## [The data]
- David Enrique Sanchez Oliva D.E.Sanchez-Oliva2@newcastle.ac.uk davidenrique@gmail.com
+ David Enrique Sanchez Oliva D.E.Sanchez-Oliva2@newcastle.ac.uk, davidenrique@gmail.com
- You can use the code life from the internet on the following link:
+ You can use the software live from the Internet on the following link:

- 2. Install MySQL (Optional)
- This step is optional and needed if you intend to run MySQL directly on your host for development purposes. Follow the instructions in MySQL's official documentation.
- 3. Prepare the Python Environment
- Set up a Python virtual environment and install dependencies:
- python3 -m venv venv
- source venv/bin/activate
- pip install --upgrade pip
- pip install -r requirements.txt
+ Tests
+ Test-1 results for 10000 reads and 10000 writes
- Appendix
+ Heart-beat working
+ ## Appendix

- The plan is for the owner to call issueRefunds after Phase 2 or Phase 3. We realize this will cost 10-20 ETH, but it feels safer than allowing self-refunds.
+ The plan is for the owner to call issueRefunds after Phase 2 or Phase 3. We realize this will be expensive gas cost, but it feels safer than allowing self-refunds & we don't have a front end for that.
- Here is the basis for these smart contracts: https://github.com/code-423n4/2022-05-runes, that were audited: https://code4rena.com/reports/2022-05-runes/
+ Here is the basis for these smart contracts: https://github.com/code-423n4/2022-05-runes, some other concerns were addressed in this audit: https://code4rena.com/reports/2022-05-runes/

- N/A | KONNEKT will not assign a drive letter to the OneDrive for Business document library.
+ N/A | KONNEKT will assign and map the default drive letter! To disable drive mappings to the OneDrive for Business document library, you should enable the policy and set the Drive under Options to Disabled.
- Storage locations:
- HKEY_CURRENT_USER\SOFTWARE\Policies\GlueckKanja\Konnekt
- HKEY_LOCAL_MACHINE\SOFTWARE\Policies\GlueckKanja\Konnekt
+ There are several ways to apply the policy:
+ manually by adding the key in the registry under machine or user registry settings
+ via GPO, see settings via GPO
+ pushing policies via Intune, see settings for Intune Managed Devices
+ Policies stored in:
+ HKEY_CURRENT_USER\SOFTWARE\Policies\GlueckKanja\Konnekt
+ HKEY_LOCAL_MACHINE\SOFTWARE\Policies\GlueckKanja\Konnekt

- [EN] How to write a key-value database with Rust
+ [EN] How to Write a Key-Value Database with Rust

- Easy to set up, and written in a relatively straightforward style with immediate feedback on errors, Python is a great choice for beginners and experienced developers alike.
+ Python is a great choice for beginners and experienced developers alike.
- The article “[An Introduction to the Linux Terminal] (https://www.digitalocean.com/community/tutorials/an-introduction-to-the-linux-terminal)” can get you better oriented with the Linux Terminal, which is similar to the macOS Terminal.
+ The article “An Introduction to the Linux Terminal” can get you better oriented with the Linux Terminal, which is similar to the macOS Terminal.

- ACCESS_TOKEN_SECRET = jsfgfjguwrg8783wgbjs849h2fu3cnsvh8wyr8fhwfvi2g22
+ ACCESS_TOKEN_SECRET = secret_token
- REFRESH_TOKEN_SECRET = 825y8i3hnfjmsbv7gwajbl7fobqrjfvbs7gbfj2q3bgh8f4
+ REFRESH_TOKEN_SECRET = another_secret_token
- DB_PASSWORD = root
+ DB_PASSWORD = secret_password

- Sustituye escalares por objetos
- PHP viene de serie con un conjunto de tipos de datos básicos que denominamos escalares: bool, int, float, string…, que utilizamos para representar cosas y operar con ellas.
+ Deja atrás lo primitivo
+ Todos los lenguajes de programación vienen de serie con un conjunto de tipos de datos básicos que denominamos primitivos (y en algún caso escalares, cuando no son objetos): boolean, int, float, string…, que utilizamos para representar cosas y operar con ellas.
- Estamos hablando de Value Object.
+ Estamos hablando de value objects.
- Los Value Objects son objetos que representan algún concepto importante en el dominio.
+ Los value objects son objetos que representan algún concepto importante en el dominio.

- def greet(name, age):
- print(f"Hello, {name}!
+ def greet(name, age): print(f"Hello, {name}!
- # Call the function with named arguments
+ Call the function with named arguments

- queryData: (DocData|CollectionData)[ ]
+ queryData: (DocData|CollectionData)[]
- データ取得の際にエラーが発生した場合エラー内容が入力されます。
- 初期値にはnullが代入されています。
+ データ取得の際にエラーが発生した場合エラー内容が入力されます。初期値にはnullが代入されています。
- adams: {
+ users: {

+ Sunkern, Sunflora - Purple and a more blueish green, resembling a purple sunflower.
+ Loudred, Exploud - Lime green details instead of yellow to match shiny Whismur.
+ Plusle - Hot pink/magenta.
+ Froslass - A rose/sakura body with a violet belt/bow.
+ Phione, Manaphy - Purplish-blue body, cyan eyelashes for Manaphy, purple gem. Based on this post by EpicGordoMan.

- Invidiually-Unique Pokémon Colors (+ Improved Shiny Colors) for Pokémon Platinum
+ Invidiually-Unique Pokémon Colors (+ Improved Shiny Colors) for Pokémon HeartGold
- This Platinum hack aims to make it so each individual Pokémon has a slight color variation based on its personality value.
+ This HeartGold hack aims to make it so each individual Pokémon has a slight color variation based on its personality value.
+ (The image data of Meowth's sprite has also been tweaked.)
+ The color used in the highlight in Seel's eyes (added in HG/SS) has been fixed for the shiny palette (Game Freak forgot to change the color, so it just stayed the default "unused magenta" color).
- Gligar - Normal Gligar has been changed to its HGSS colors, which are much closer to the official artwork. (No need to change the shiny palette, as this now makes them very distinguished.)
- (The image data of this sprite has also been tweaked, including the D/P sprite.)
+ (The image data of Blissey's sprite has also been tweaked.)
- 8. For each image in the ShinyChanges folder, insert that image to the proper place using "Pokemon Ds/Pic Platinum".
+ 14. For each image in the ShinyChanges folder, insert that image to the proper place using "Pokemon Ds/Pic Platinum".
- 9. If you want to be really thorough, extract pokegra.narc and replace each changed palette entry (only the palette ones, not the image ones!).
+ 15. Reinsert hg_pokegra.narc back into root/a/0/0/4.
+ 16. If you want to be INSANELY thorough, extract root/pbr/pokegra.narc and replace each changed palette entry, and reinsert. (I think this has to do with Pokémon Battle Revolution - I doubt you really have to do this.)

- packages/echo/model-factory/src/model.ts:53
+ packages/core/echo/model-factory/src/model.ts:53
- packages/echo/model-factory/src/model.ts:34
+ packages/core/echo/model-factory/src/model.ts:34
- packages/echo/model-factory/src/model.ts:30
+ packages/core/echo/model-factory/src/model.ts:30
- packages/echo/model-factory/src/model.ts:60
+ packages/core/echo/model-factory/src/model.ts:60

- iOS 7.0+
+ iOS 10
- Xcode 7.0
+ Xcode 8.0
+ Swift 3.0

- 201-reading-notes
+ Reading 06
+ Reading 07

## [Task]
Only the lines above from the one with "Blissey's sprite has also been tweaked.)" through the one with "back into root/a/0/0/4." should be duplicated, character for character.

## [Written solution]
+ (The image data of Blissey's sprite has also been tweaked.)
- 8. For each image in the ShinyChanges folder, insert that image to the proper place using "Pokemon Ds/Pic Platinum".
+ 14. For each image in the ShinyChanges folder, insert that image to the proper place using "Pokemon Ds/Pic Platinum".
- 9. If you want to be really thorough, extract pokegra.narc and replace each changed palette entry (only the palette ones, not the image ones!).
+ 15. Reinsert hg_pokegra.narc back into root/a/0/0/4.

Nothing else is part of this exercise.